Questa ricetta semplice che riesce sempre bene

Questa ricetta semplice che riesce sempre bene

Introduzione

Ricordo ancora le sere d’inverno in cui questo piatto riempiva di calore la cucina. Quel lieve sobbollire lento, il rumore delle verdure che sfumavano in padella e il profumo delicato di erbe aromatiche che si diffondeva nell’aria, creavano un’atmosfera di attesa serena e familiare. Mentre mescolavo, sentivo la consistenza morbida ma ancora viva degli ingredienti che si univano piano piano, quasi come se raccontassero una storia tutta loro. Quando alla fine usciva dal forno, il leggero strato dorato in superficie faceva pensare a qualcosa di semplice, ma fatto con cura e pazienza. Non è mai un piatto complicato, ma sempre capace di rassicurare, anche nelle giornate più stanche.

Riepilogo

  • Dosi per: 4 persone
  • Tempo di preparazione: 20 minuti
  • Tempo di cottura: 35 minuti
  • Tempo totale: 55 minuti

Ingredienti

  • 400 g di pasta corta (tipo penne rigate o mezze maniche)
  • 250 g di pomodori datterini
  • 150 g di mozzarella fiordilatte
  • 1 cipolla piccola
  • 2 spicchi d’aglio
  • 50 ml di olio extravergine d’oliva
  • Un mazzetto di basilico fresco
  • Sale fino qb
  • Pepe nero macinato al momento qb
  • 100 g di parmigiano reggiano grattugiato

Preparazione

  1. Metti a bollire abbondante acqua salata. Intanto, trita finemente la cipolla e schiaccia leggermente gli spicchi d’aglio.
  2. In una padella ampia, scalda l’olio a fiamma medio-bassa e fai appassire la cipolla lentamente, senza farla dorare troppo; deve diventare trasparente e dolce. Aggiungi l’aglio negli ultimi minuti, così sprigionerà aroma senza bruciare.
  3. Taglia i pomodori datterini a metà, versali nella padella con la cipolla e l’aglio. Lascia cuocere a fuoco vivace, mescolando ogni tanto, fino a che non si saranno ammorbiditi formando un sugo rustico. Regola di sale e pepe a piacere e spegni il fuoco.
  4. Cuoci la pasta nell’acqua bollente, ricordandoti di scolarla al dente, tenendo da parte una tazza di acqua di cottura.
  5. Unisci la pasta al sugo in padella, manteca con qualche cucchiaio dell’acqua di cottura per rendere il tutto più cremoso.
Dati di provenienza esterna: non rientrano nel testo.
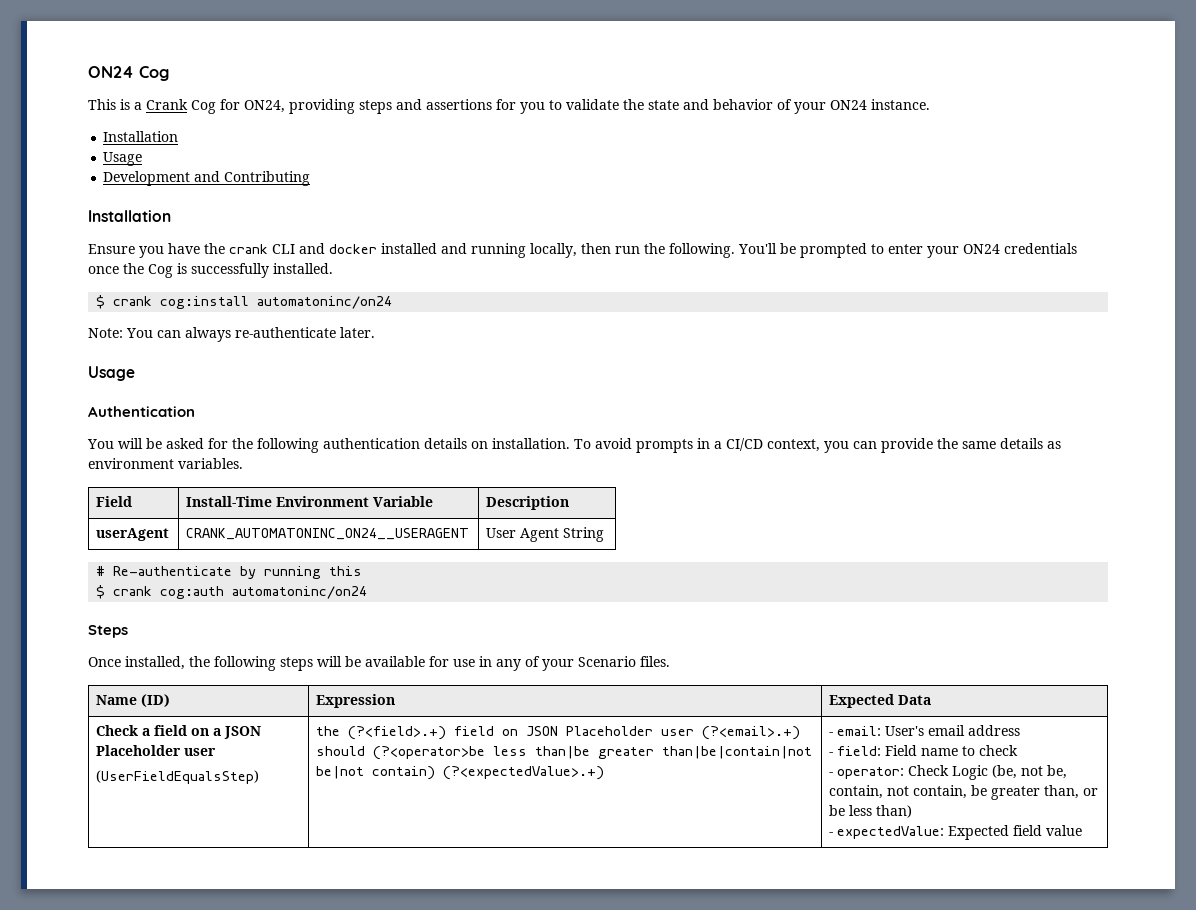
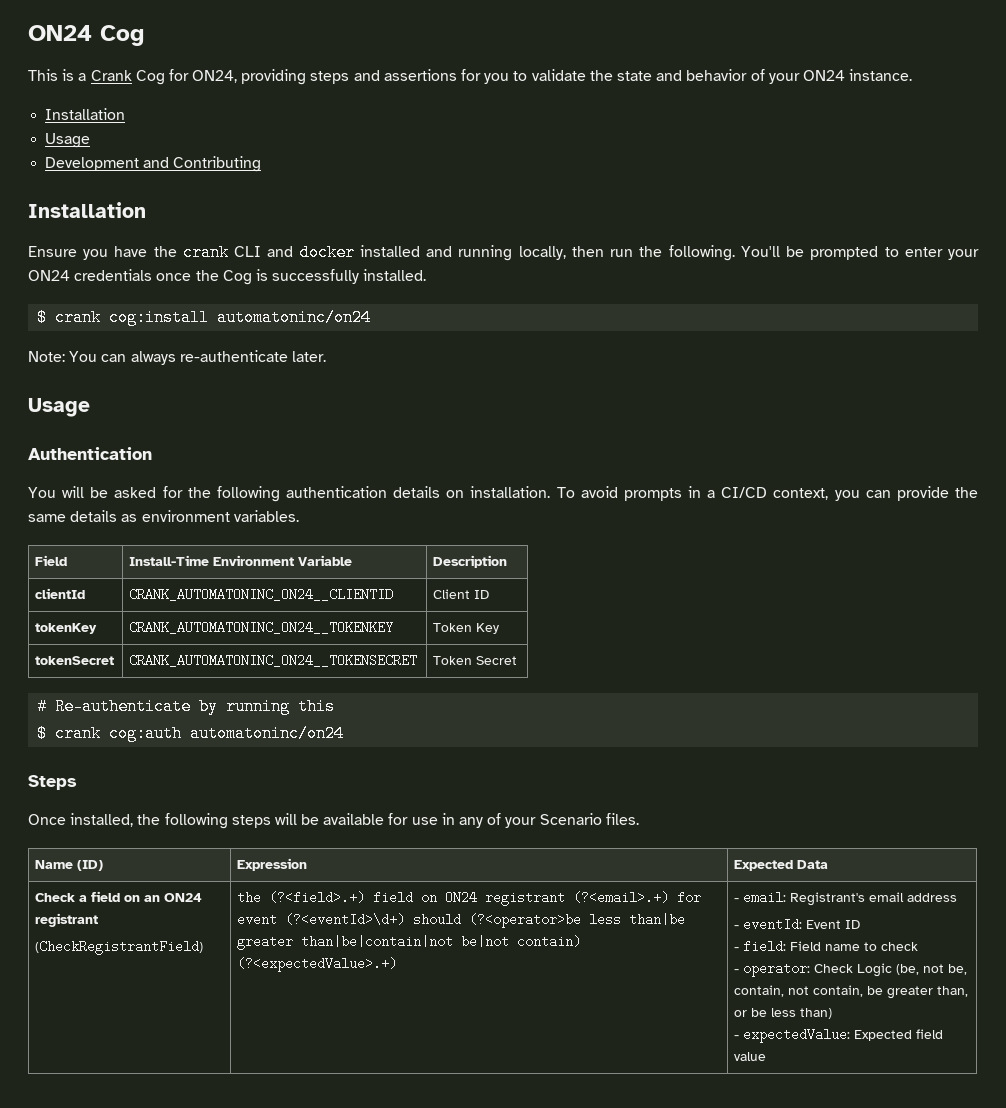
- userAgent | CRANK_AUTOMATONINC_ON24__USERAGENT | User Agent String
+ clientId | CRANK_AUTOMATONINC_ON24__CLIENTID | Client ID
+ tokenKey | CRANK_AUTOMATONINC_ON24__TOKENKEY | Token Key
+ tokenSecret | CRANK_AUTOMATONINC_ON24__TOKENSECRET | Token Secret
- Check a field on a JSON Placeholder user
- (UserFieldEqualsStep)
+ Check a field on an ON24 registrant
+ (CheckRegistrantField)
- the (?<field>.+) field on JSON Placeholder user (?<email>.+) should (?<operator>be less than|be greater than|be|contain|not be|not contain) (?<expectedValue>.+)
+ the (?<field>.+) field on ON24 registrant (?<email>.+) for event (?<eventId>\d+) should (?<operator>be less than|be greater than|be|contain|not be|not contain) (?<expectedValue>.+)
- - email: User's email address
+ - email: Registrant's email address
+ - eventId: Event ID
Aggiungi metà del parmigiano e mescola con cura.
  6. Taglia la mozzarella a cubetti e distribuiscila in modo uniforme sopra la pasta. Trasferisci tutto in una pirofila leggermente unta e spolvera con il resto del parmigiano.
  7. Metti in forno preriscaldato a 180°C per circa 20 minuti, o finché la superficie non sarà dorata e la mozzarella si sarà sciolta formando una leggera crosticina.
  8. Appena sfornato, spargi qualche foglia di basilico fresco e lascia riposare un paio di minuti prima di servire: è il momento in cui i profumi si completano e tutto si sente più familiare.

Consigli

  • Per una versione più rustica, sostituisci la mozzarella con scamorza affumicata per un sapore più deciso.
  • Se vuoi un piatto più leggero, puoi evitare il passaggio in forno e mantecare la pasta direttamente in padella con la mozzarella a cubetti, lasciandola appena sciogliere col calore residuo.
  • Varia la pasta: se preferisci una forma più piccola e porosa, come le conchiglie, il sugo si insaporirà ancor meglio all’interno.
  • Puoi conservare il preparato in frigorifero per un giorno, riscaldandolo in forno per mantenere la crosticina e la morbidezza degli ingredienti.
  • Per un tocco aromatico in più, aggiungi una punta di peperoncino fresco o secco insieme alla cipolla.

Presentazione

Servi la pasta in piatti ampi, lasciando che la crosticina dorata risalti, con qualche foglia di basilico fresco ben visibile. L’insieme si presta a una tavola informale, illuminata da luci morbide, con un bicchiere di vino bianco fresco o acqua frizzante a lato. Il colore rosso vivo dei pomodorini si sposa bene con il verde vivace del basilico, regalando una sensazione di semplicità e genuinità, perfetta per un pasto condiviso in buona compagnia.

Conclusione

Questa ricetta è un abbraccio caldo, facile da preparare e sempre capace di raccontare una buona storia in tavola.